Alors lorsque Poutine est arrivé, avec un physique aussi engageant qu’une geôle de Lubianka, maniant l’Etat avec une main de fer dans un gant d’acier, je peux vous dire qu’ils étaient contents. Croyez-vous, vous les bien-pensants, que les russes se trouvaient heureux d’avoir pour chef d’Etat un alcoolique notoire, à qui l’on pouvait faire signer ce que l’on voulait du moment qu’on lui donnait une bouteille de vodka un peu avant ?

Alors voilà, comme d’une part, c’est dans sa nature, et d’autre part, les mafieux ne comprennent que ce langage, Poutine a fait "dans la dentelle". Il a mis tout le monde au pas, et pour que tout le monde comprenne bien le message, il en a chopé un, qui avait le malheur de vouloir vendre des puits de pétroles russes à des américains, qui en plus était à l’époque l’homme le plus riche de Russie, et il l’a mis en taule, brisé en deux, lui et son Empire pétrolier.

Et là, le message est bien passé.

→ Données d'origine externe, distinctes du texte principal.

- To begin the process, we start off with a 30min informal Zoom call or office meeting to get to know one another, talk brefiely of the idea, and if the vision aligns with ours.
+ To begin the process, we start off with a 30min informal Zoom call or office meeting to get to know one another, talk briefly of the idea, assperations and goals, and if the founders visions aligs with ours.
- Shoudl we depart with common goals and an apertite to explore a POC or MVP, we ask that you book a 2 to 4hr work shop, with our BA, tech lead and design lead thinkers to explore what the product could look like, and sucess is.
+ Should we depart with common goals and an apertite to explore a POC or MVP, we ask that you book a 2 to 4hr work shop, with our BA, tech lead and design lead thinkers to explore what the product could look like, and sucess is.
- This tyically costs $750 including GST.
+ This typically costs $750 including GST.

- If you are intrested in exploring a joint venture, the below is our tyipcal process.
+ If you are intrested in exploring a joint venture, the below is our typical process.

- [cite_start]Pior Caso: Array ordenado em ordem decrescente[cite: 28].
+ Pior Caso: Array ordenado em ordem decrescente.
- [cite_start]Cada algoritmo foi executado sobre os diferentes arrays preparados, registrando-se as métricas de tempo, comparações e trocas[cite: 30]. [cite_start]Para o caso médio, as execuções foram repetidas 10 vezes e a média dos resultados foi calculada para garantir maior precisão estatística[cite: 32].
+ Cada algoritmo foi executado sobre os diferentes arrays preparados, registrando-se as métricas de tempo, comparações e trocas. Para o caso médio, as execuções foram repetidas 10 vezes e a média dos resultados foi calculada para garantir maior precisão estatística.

La force appartient à l’Etat russe, et à personne d’autre. Tous les petits dictateurs locaux ont été mis au pas, et la seule force qui vaille, c’est celle du pouvoir central. Et à tous ceux qui disent "c’est du pareil au même, on change un pouvoir inique par un autre pouvoir inique", n’oubliez pas que plus le pouvoir est petit, plus ceux qui le détiennent en abusent.

En renégociant avec plus ou moins de finesse les contrats avec les compagnies étrangères, Poutine a ramené en Russie des capitaux qui partaient à l’étranger dans les poches des actionnaires des hedgesfunds, ceux que nombreux ici détestent - les mêmes qui détestent Poutine, souvent. De ce point de vue là, il a, avec d’autres méthodes, fait la même chose que nous français lorsque Danone était dans le viseur d’un acheteur étranger. Quand nous, en France, on se gargarise de patriotisme économique, Poutine acquiesce. Il fait pareil.

Les américains ne sont pas en reste. Lorsque la Chine veut racheter une de leurs compagnies pétrolières, ils vont voter à la va-vite, pendant la nuit, une loi au Congrès pour empêcher ce rachat. On a souvent tendance à dénoncer les autres, mais il faut savoir balayer devant sa porte.

Sur la question des élections elles-mêmes, franchement, je n’en sait trop rien. Ce qui est sûr, c’est qu’il y a forcément eu d’une manière ou d’une autre des bulletins de vote dans les chaussettes, comme à Perpignan. Mais là n’est pas l’important.

L’important, c’est que Poutine a laissé la place à Medvedev, pour faire semblant de respecter la Constitution. Et c’est ce qu’on appelle un préalable. Cela veut dire que ceux qui suivront, plus tard, ne pourront pas se permettre de faire différemment.

Aux Etats-Unis, rien dans la Constitution n’interdit de faire plus de deux mandats consécutifs (cf Roosevelt). C’est la pratique qui l’a imposé. Poutine inaugure une pratique, jusque là inconnue en Russie, celle de ne pas modifier la Constitution pour rester à la tête de l’Etat. Alors dans les faits, aujourd’hui, cela ne change pas grand chose, mais je vous donne rendez-vous dans 20 ans, vous les bons donneurs de leçon, et vous verrez que ce qu’il a fait est très important.

Un pays de la taille de la Russie, cela ne se stabilise pas en un claquement de doigt. Ce pays n’a jamais connu la démocratie, les changements de pouvoirs se sont toujours déroulé dans le sang. Et pour couronner le tout, il a du en quelques années gérer une inversion totale du système de valeurs tout en passant d’un rôle de superpuissance à celui d’une proie pour des investisseurs occidentaux assoiffés de sang tendance Ponce Pilate.

Alors si on regarde les autres scénarios possibles, eh bien l’on se dit que ce Poutine, aussi détestable que soit sa personne, est une bénédiction pour la Russie et pour la stabilité dans le monde. Contrairement à un G W Bush qui va foutre la merde un peu partout sur la surface terrestre.